Start of Recorded data

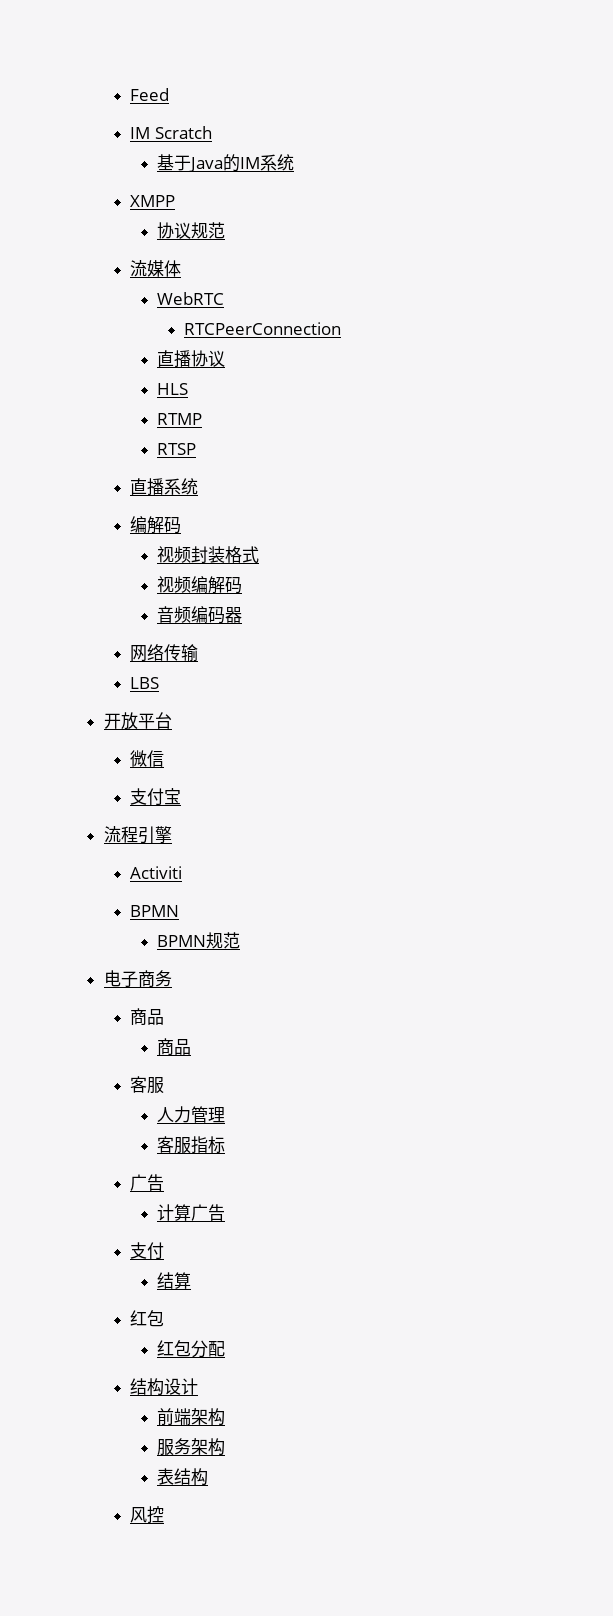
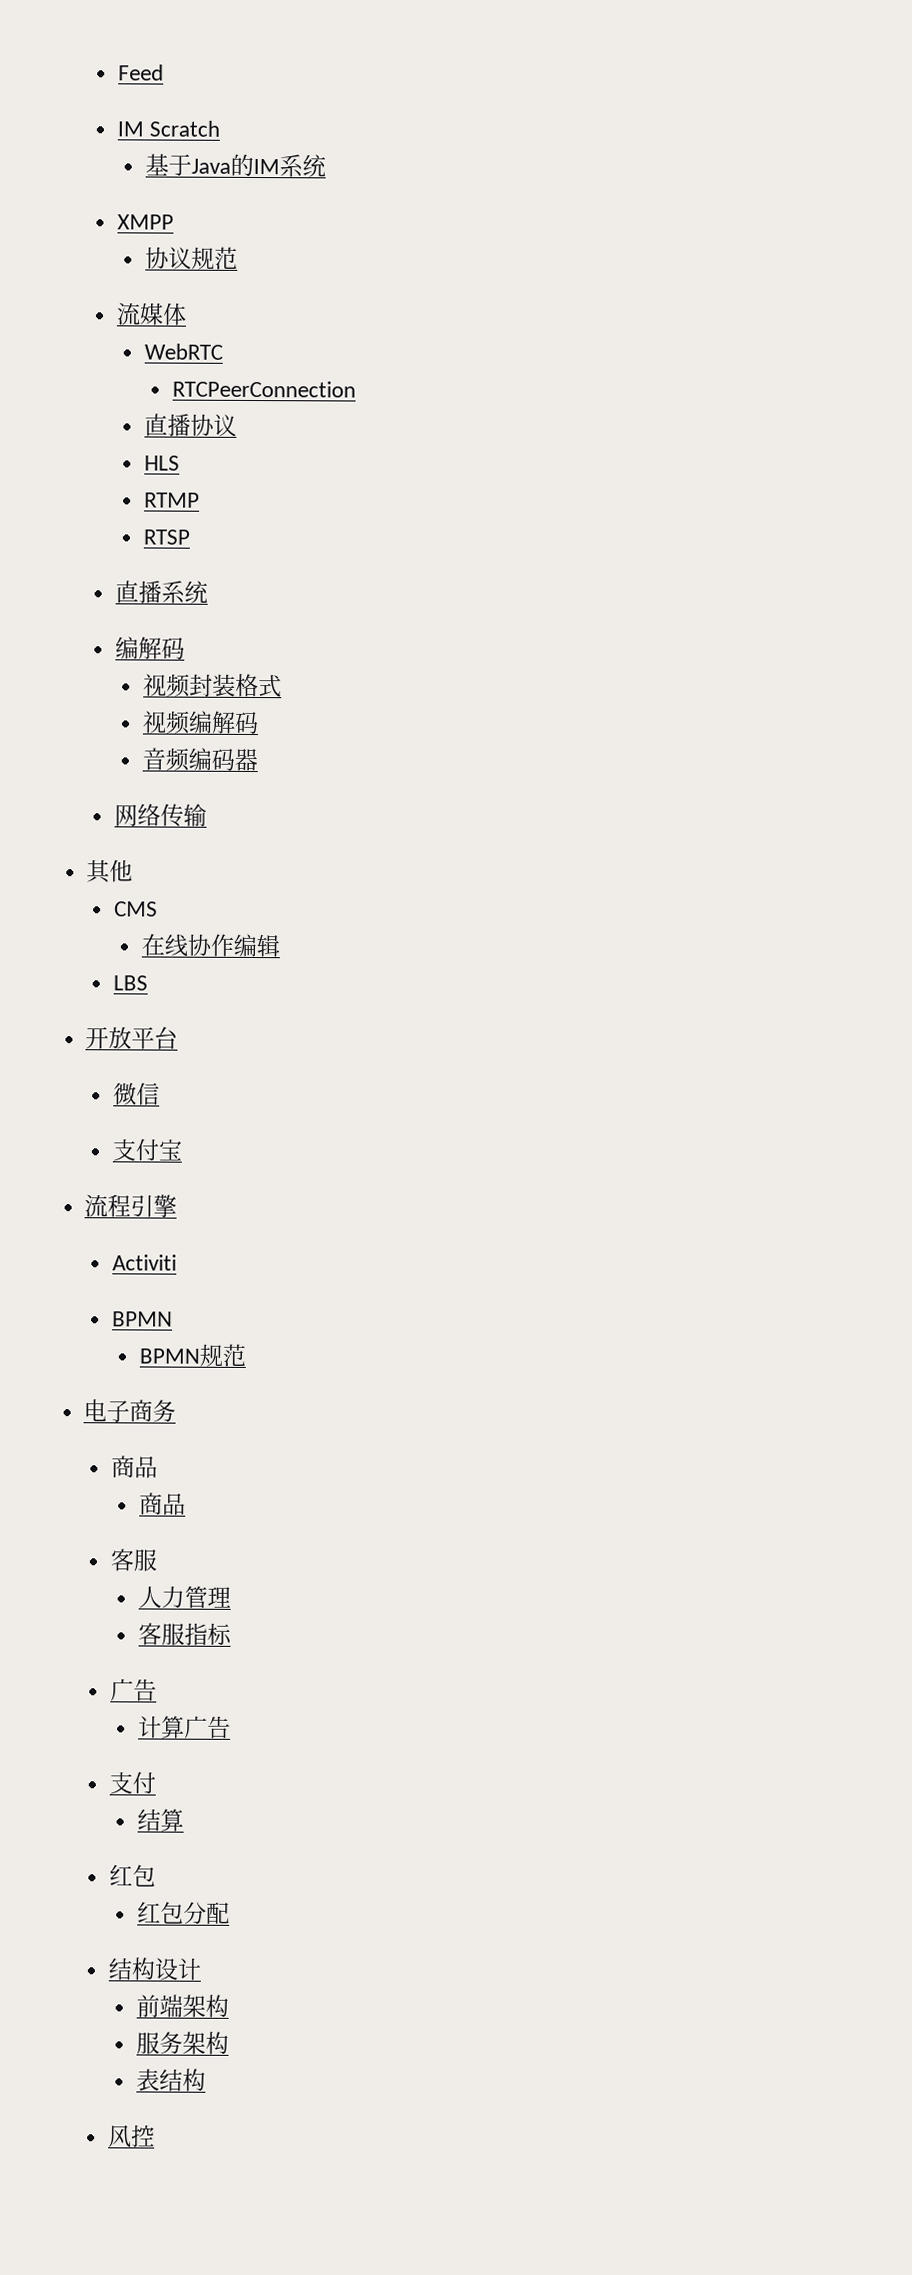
(199, 653) none -> [86,859,134,884] [114,901,159,917] [140,933,280,958] // 其他 // CMS // 在线协作编辑

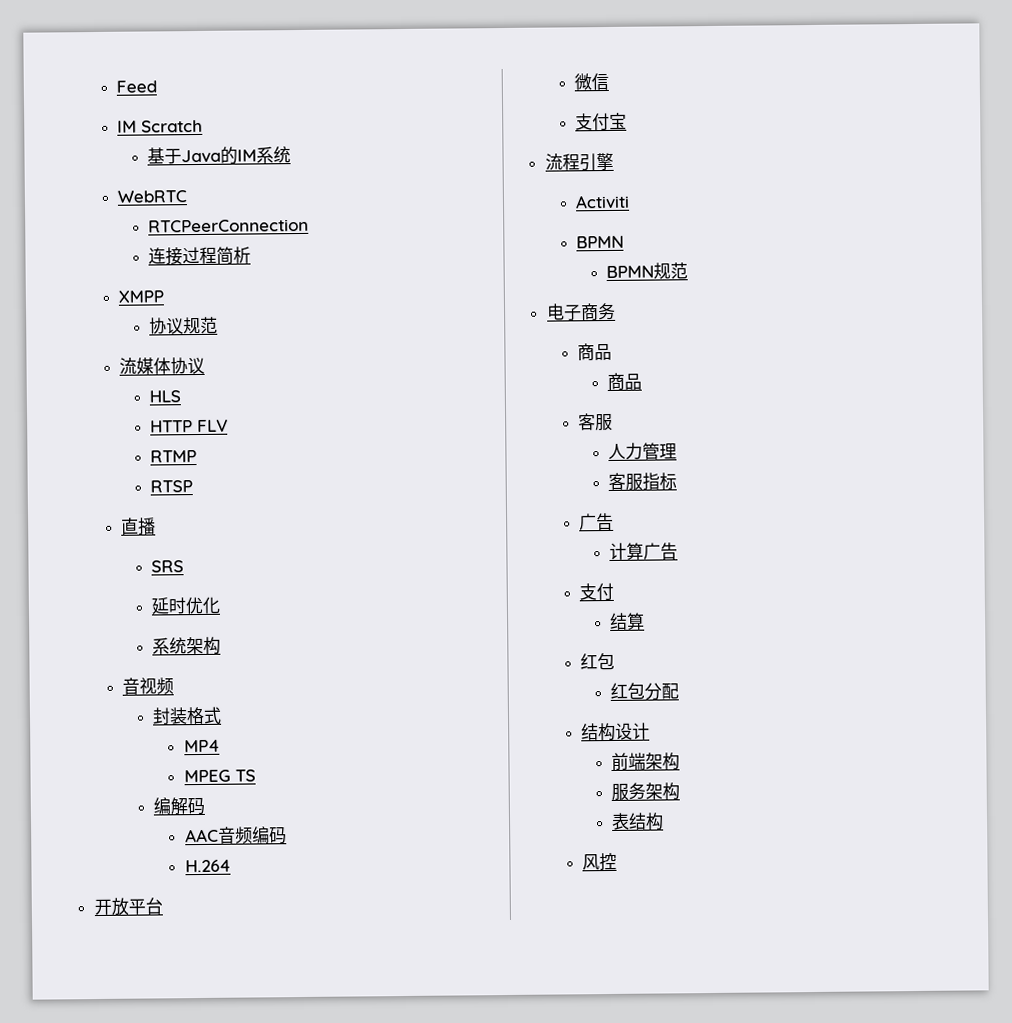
(326, 166) none -> [117,190,188,203] [148,218,310,233] [148,246,252,266] // WebRTC // RTCPeerConnection // 连接过程简析
[143,343,223,360] [171,380,356,398] [143,413,191,437] // WebRTC // RTCPeerConnection // 直播 -> (172, 366) none
(180, 463) none -> [150,419,229,433] // HTTP FLV
[161,580,209,604] [115,636,186,660] [142,673,282,698] [141,710,259,735] [141,747,258,772] [114,803,208,827] [86,859,134,884] [114,901,159,917] [140,933,280,958] [113,975,149,991] 系统 // 编解码 // 视频封装格式 // 视频编解码 // 音频编码器 // 网络传输 // 其他 // CMS // 在线协作编辑 // LBS -> [151,560,185,573] [151,596,221,615] [152,636,222,655] [122,677,175,695] [152,706,223,725] [183,739,220,753] [183,769,256,783] [153,796,206,816] [184,826,287,845] [184,859,231,873] // SRS // 延时优化 // 系统架构 // 音视频 // 封装格式 // MP4 // MPEG TS // 编解码 // AAC音频编码 // H.264

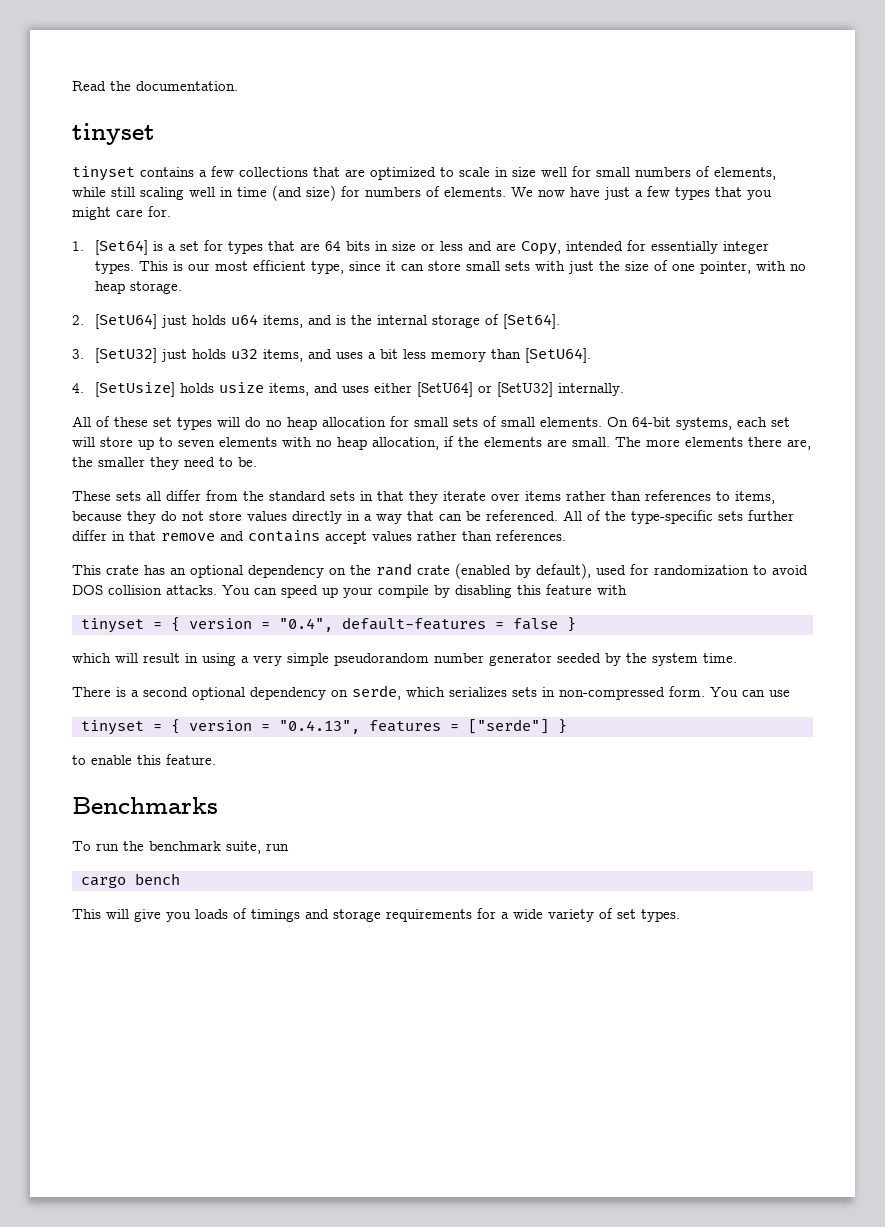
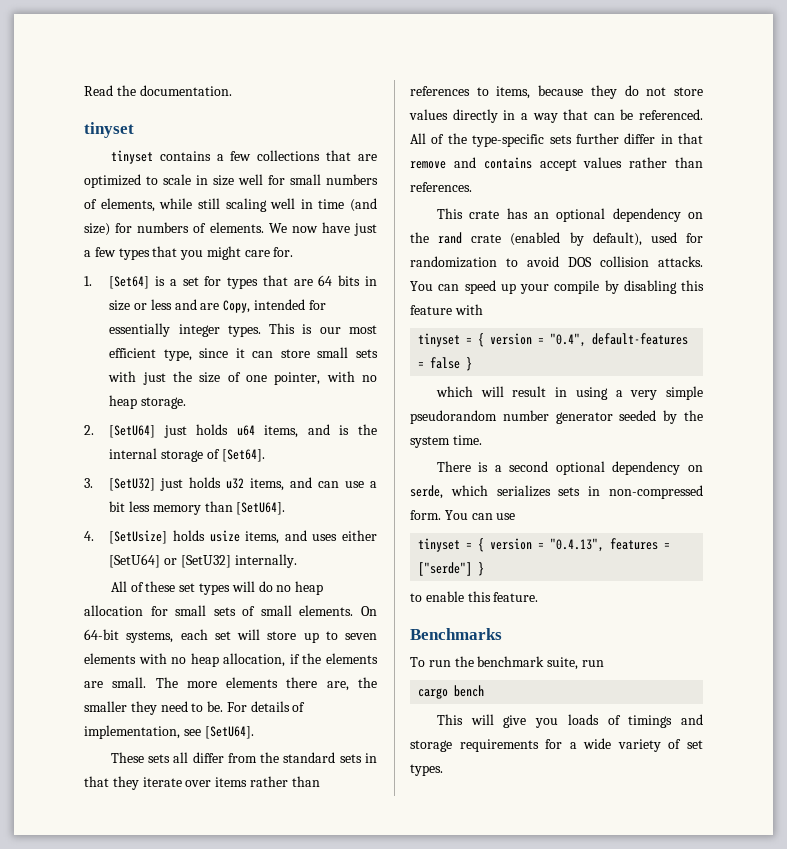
[336,352,364,359] uses -> [318,481,365,488] can use
(257, 462) none -> [226,701,306,712] [84,725,254,739] For details of implementation, see [SetU64].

End of Recorded data

* _Exercise objective_
Please show, exactly as written, every line above that contains the word "RTCPeerConnection".

* _Result_
(326, 166) none -> [117,190,188,203] [148,218,310,233] [148,246,252,266] // WebRTC // RTCPeerConnection // 连接过程简析
[143,343,223,360] [171,380,356,398] [143,413,191,437] // WebRTC // RTCPeerConnection // 直播 -> (172, 366) none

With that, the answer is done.